What you have to do → A verbatim restatement of the data, free of pictures, is what you should output.

Edit tracking data:
+-------+

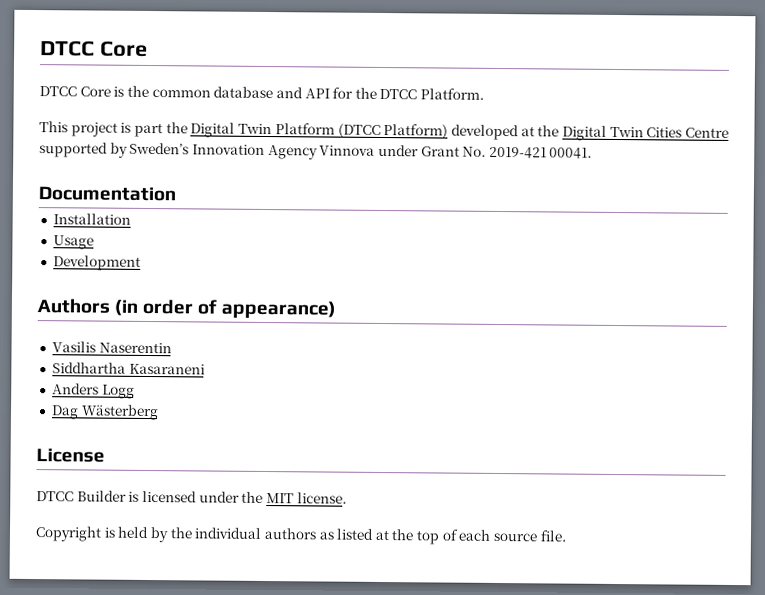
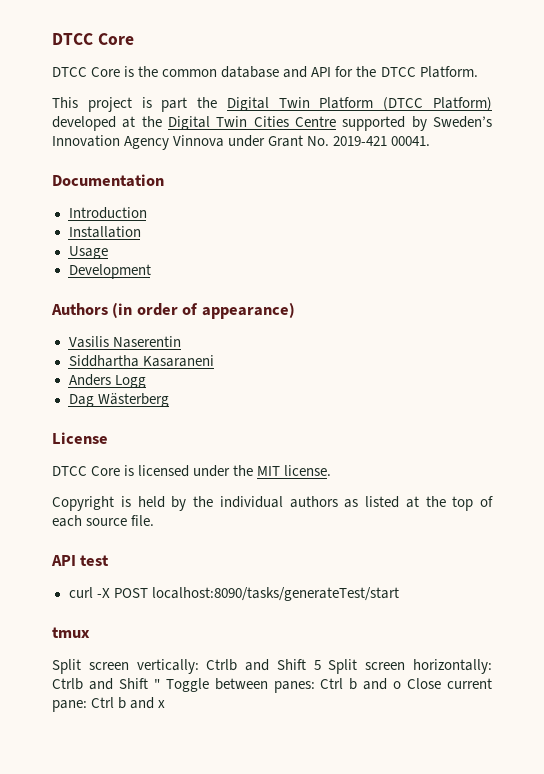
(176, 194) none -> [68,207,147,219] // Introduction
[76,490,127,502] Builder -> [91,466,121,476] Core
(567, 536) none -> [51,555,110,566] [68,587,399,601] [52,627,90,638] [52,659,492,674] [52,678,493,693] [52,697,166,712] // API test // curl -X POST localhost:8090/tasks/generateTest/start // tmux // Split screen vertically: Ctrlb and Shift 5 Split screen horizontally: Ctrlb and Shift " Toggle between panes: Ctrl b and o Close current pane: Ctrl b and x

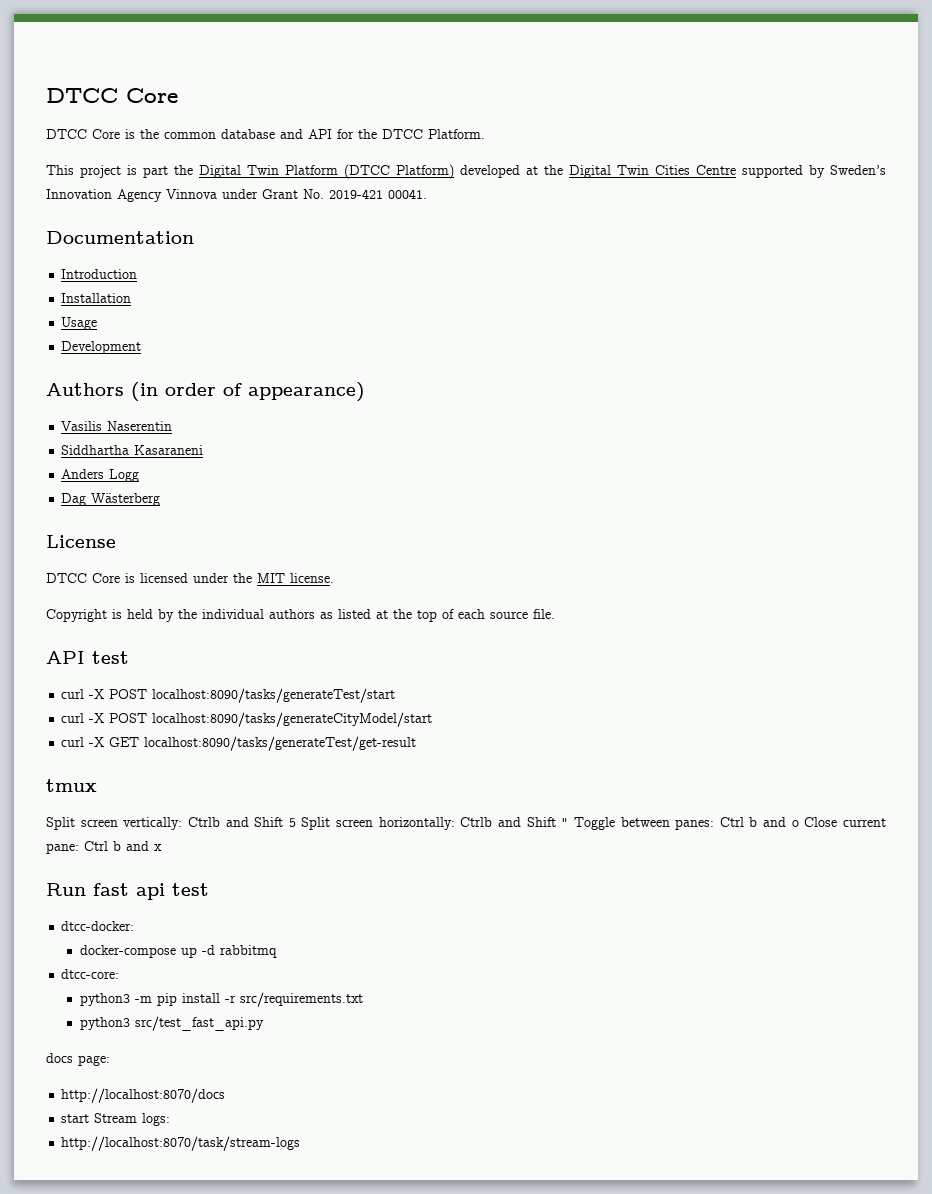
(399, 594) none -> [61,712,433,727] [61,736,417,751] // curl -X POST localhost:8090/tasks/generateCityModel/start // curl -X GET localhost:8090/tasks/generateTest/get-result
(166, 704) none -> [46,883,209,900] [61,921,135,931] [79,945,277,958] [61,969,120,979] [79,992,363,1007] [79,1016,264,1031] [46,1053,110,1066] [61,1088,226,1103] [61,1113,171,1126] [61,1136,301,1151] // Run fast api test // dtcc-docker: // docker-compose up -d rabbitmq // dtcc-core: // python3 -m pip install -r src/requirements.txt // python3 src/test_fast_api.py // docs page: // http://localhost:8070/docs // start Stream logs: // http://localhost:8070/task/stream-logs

+-------+

Result of the task →
(176, 194) none -> [68,207,147,219] // Introduction
[76,490,127,502] Builder -> [91,466,121,476] Core
(567, 536) none -> [51,555,110,566] [68,587,399,601] [52,627,90,638] [52,659,492,674] [52,678,493,693] [52,697,166,712] // API test // curl -X POST localhost:8090/tasks/generateTest/start // tmux // Split screen vertically: Ctrlb and Shift 5 Split screen horizontally: Ctrlb and Shift " Toggle between panes: Ctrl b and o Close current pane: Ctrl b and x

(399, 594) none -> [61,712,433,727] [61,736,417,751] // curl -X POST localhost:8090/tasks/generateCityModel/start // curl -X GET localhost:8090/tasks/generateTest/get-result
(166, 704) none -> [46,883,209,900] [61,921,135,931] [79,945,277,958] [61,969,120,979] [79,992,363,1007] [79,1016,264,1031] [46,1053,110,1066] [61,1088,226,1103] [61,1113,171,1126] [61,1136,301,1151] // Run fast api test // dtcc-docker: // docker-compose up -d rabbitmq // dtcc-core: // python3 -m pip install -r src/requirements.txt // python3 src/test_fast_api.py // docs page: // http://localhost:8070/docs // start Stream logs: // http://localhost:8070/task/stream-logs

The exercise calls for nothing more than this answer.